WATERLOO — Tena Woenker left Waterloo for a new job Friday after 5 1/2 years of changing the landscape and attitudes.

“This is a good community, and they should be proud of it,” Woenker said. “I think people have hope again.”

Woenker came to Waterloo as its new town manager in March 2014. She now will take on the same role for the town of Albion, one county to the west.

She helped bring Waterloo $3.6 million in grants that paid for several significant improvements.

Arriving on March 18, 2014, Woenker immediately started working to revive a Waterloo Depot renovation project that had stalled.

“That’s the first thing I did on the first day,” she said. Using a $1.8 million grant from the Federal Railroad Administration, the town restored its 19th century depot for use as an Amtrak passenger station.

“That was a really exciting project for me. I had never worked a federal grant that big before,” Woenker said.

The town then obtained a $350,000 grant to tear down nine blighted homes, five of which had been damaged by methamphetamine labs and four that were “terribly dilapidated,” Woenker said.

“Every neighborhood saw some impact of things getting cleaned up. I think that was really pivotal to setting the tone of what my goals were, and that was to help this community find its pride again and take care of itself,” Woenker said.

“If you live next to a vacant home, eventually, you quit wanting to care about yours. … It’s demoralizing,” she said. With momentum from the blight project, “People have really worked hard in the last five years at cleaning up their yards. We’ve seen a lot of investment, new homes built.”

In the past year, donors helped Waterloo earn a $50,000 matching grant for the new Veterans Park on the town’s south side. A sledding hill and pond have been created, with work set to resume in the spring and be finished by April 30.

Earlier, Waterloo saw an army of volunteers rebuild a burned playset at Thomson Park in 2015 and created Pankop Park on the town’s north side. A pending grant will pay to extend the Auburn-Waterloo Trail north toward Walnut Street.

“The park board has taken huge leaps in moving Waterloo forward when it comes to recreation,” Woenker said.

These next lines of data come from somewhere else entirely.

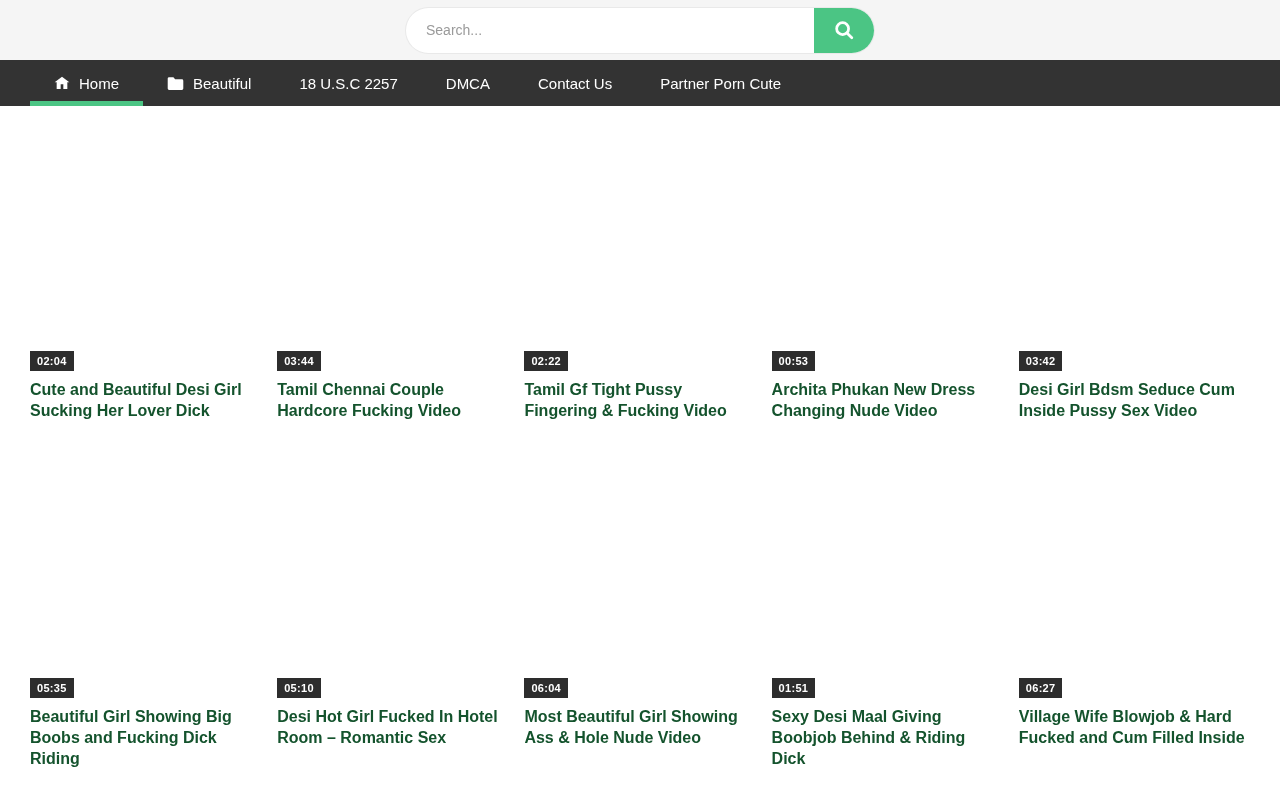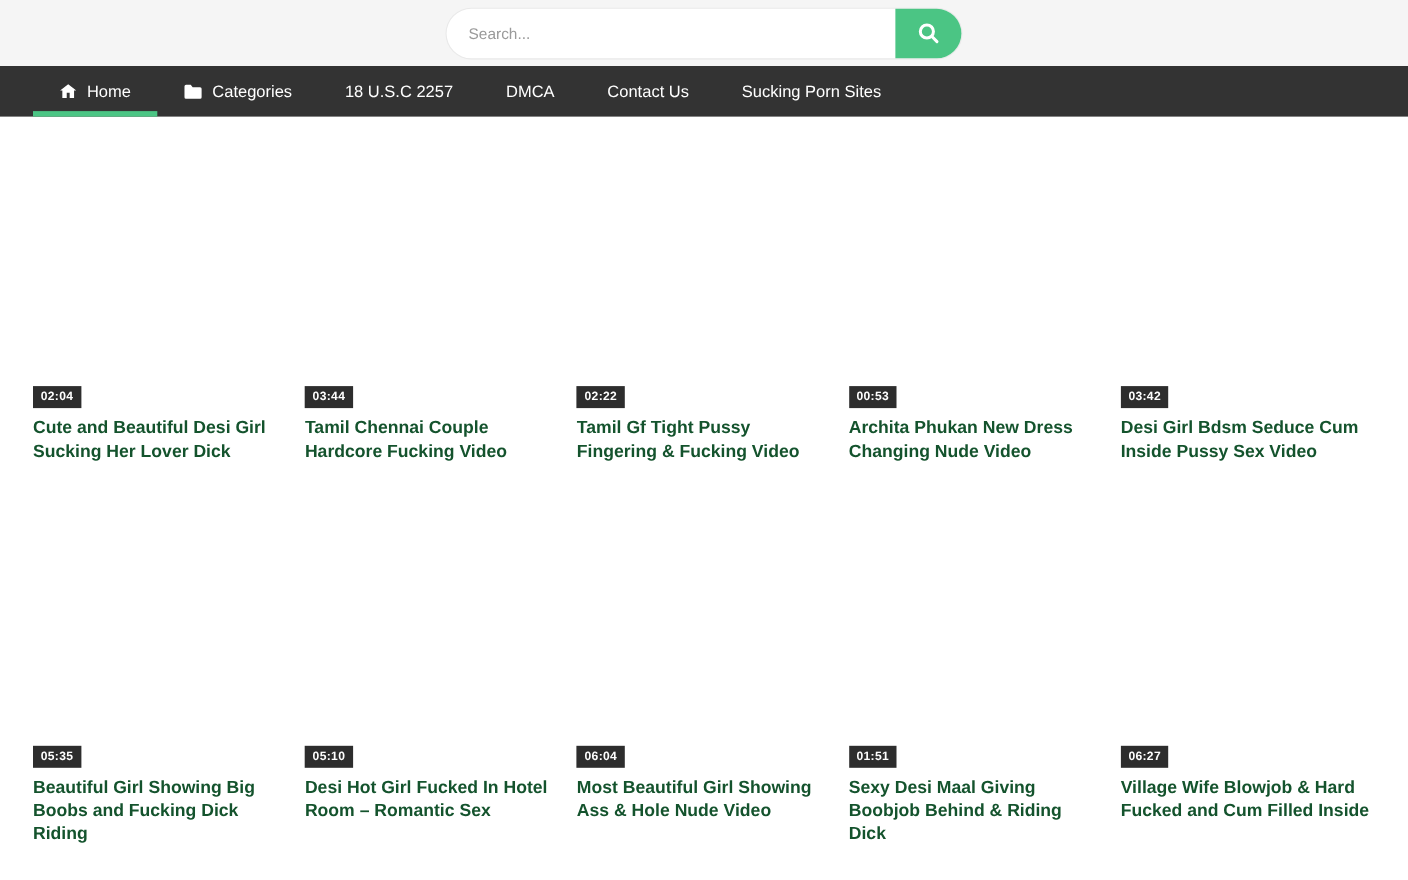--- a/index.html
+++ b/index.html
@@ -143,37 +143,37 @@
     </span>
     <span>Home</span>
     <span class="active-underline"></span>
   </a>
   <a class="nav-item">
     <span class="nav-icon">
       <svg width="17" height="15" viewBox="0 0 24 20" fill="#ffffff">
         <path d="M1 3 a2 2 0 0 1 2-2 h6 l2.5 3 H21 a2 2 0 0 1 2 2 v11 a2 2 0 0 1-2 2 H3 a2 2 0 0 1-2-2 Z"></path>
       </svg>
     </span>
-    <span>Categories</span>
+    <span>Beautiful</span>
 
   </a>
   <a class="nav-item">
     <span>18 U.S.C 2257</span>
 
   </a>
   <a class="nav-item">
     <span>DMCA</span>
 
   </a>
   <a class="nav-item">
     <span>Contact Us</span>
 
   </a>
   <a class="nav-item">
-    <span>Sucking Porn Sites</span>
+    <span>Partner Porn Cute</span>
 
   </a>
 </nav>
 
 <main class="main-content">
   <div class="video-grid">
 
     <div class="video-card">
       <div class="video-thumb">
         <span class="duration-badge">02:04</span>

On the recreation front, Waterloo has staged a late-night party for past three years to watch the Canadian Pacific Holiday Train roll through town with its colorful lights.

After she departs, Woenker will continue consulting with Waterloo on its project to redevelop a block-long property on the west side of its business district. She’s been working with it for 3 1/2 years.

Recently, six potential developers informally expressed interest in the downtown project.

“It’s been a really exciting project. I think when we finish it, it will change Waterloo forever,” Woenker said. “I think it’s transformative.”

At the north edge of downtown, Casey’s General Store opened this year with an investment of more than $2 million. Combining Casey’s with other growth, the town’s assessed property value has increased by 15% in the last five years.

“That’s helping the town’s budget. … We can do more,” Woenker said.

Waterloo expanded its boundaries by annexing commercial land along U.S. 6 west of Interstate 69 and extending water service to the site. A proposed new truck stop at the site has been stalled by problems involved its entrance.

“I do believe there will be growth out there” eventually, Woenker said.

In other developments, town government offices moved to a new Town Hall at 280 S. Wayne St., grants totaling $500,000 paid for new sidewalks, and another $500,000 grant paid for sewer separation.

A nearly complete turnover of town employees “gave us an chance to build a team” from the new staff members, Woenker said.

“We are a team here. We cross-train. We have each others’ backs,” she said. The town promotes a philosophy that “the residents are our customers.”

Woenker found encouragement from the residents’ participation in public forums on topics ranging from the future of downtown and parks to solving a problem with feral cats. Some meetings attracted 60 or more people.

“You won’t even get that in Fort Wayne when you have a public meeting,” Woenker said about the numbers at public meetings. “I feel like the engagement of the citizens — I’ve seen that grow … and they really do care.”